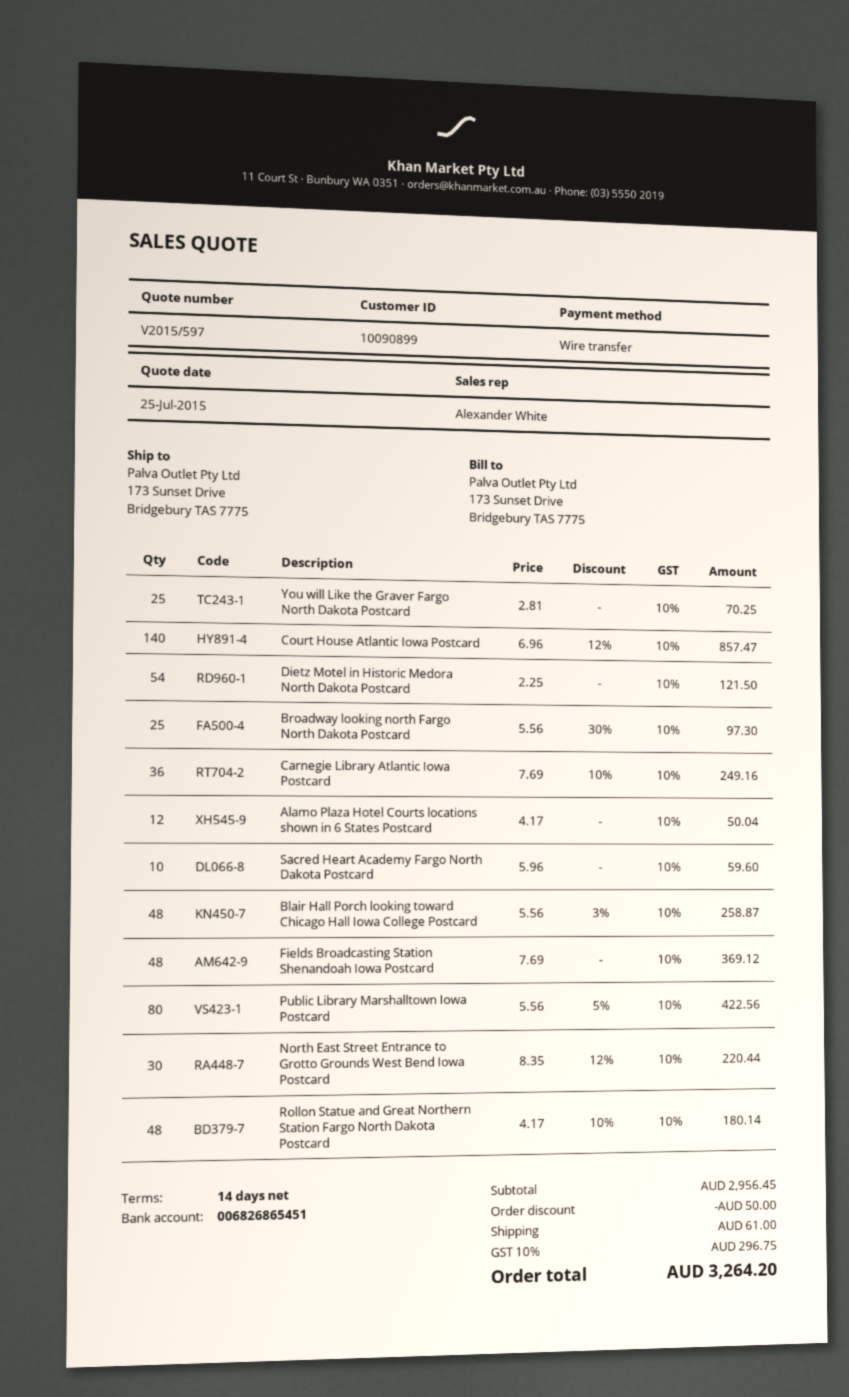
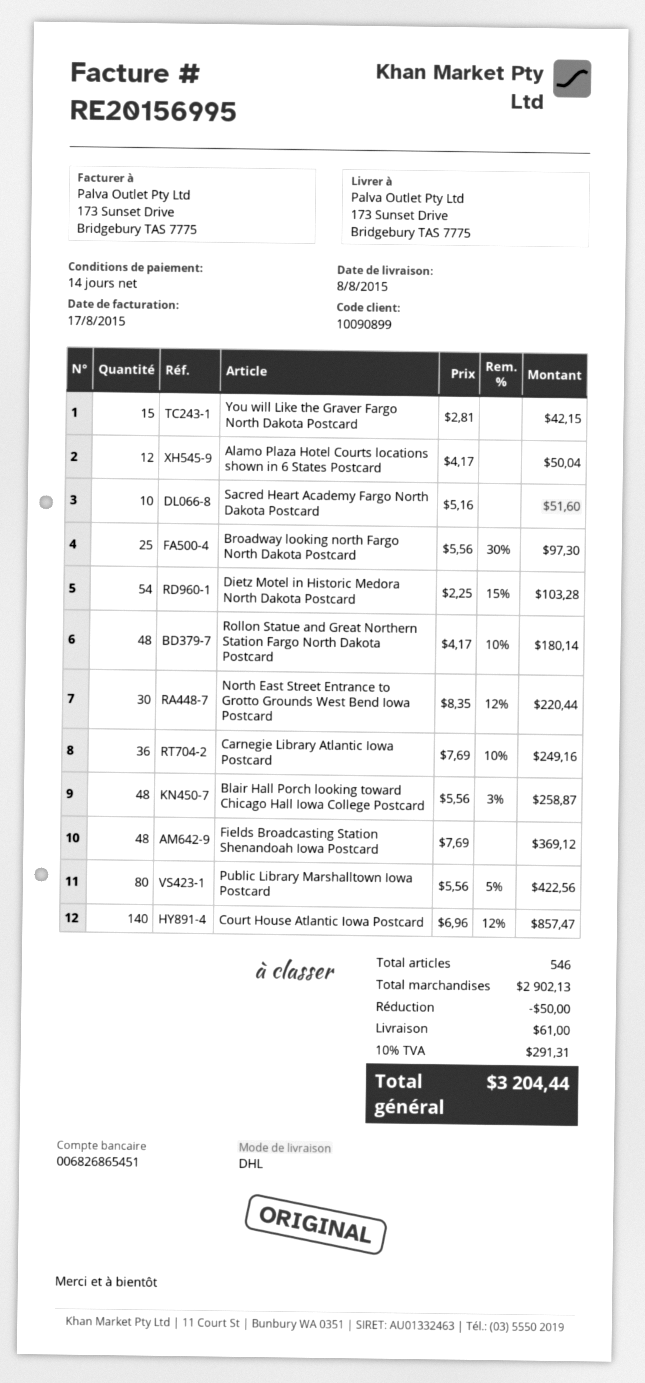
You will Like the Graver Fargo North Dakota Postcard: 25 x 2.81 = 70.25 -> 15 x 2.81 = 42.15
Dietz Motel in Historic Medora North Dakota Postcard: 54 x 2.25 = 121.50 -> 54 x 2.25 - 15% = 103.28
Sacred Heart Academy Fargo North Dakota Postcard: 10 x 5.96 = 59.60 -> 10 x 5.16 = 51.60
subtotal: 2956.45 -> 2902.13
tax: 10% = 296.75 -> 10% = 291.31
total: 3264.20 -> 3204.44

▶ **What you will do**: In the reply, every line of the material above is to be reproduced verbatim, and the images are to be left out.

▶ **Task response**:
You will Like the Graver Fargo North Dakota Postcard: 25 x 2.81 = 70.25 -> 15 x 2.81 = 42.15
Dietz Motel in Historic Medora North Dakota Postcard: 54 x 2.25 = 121.50 -> 54 x 2.25 - 15% = 103.28
Sacred Heart Academy Fargo North Dakota Postcard: 10 x 5.96 = 59.60 -> 10 x 5.16 = 51.60
subtotal: 2956.45 -> 2902.13
tax: 10% = 296.75 -> 10% = 291.31
total: 3264.20 -> 3204.44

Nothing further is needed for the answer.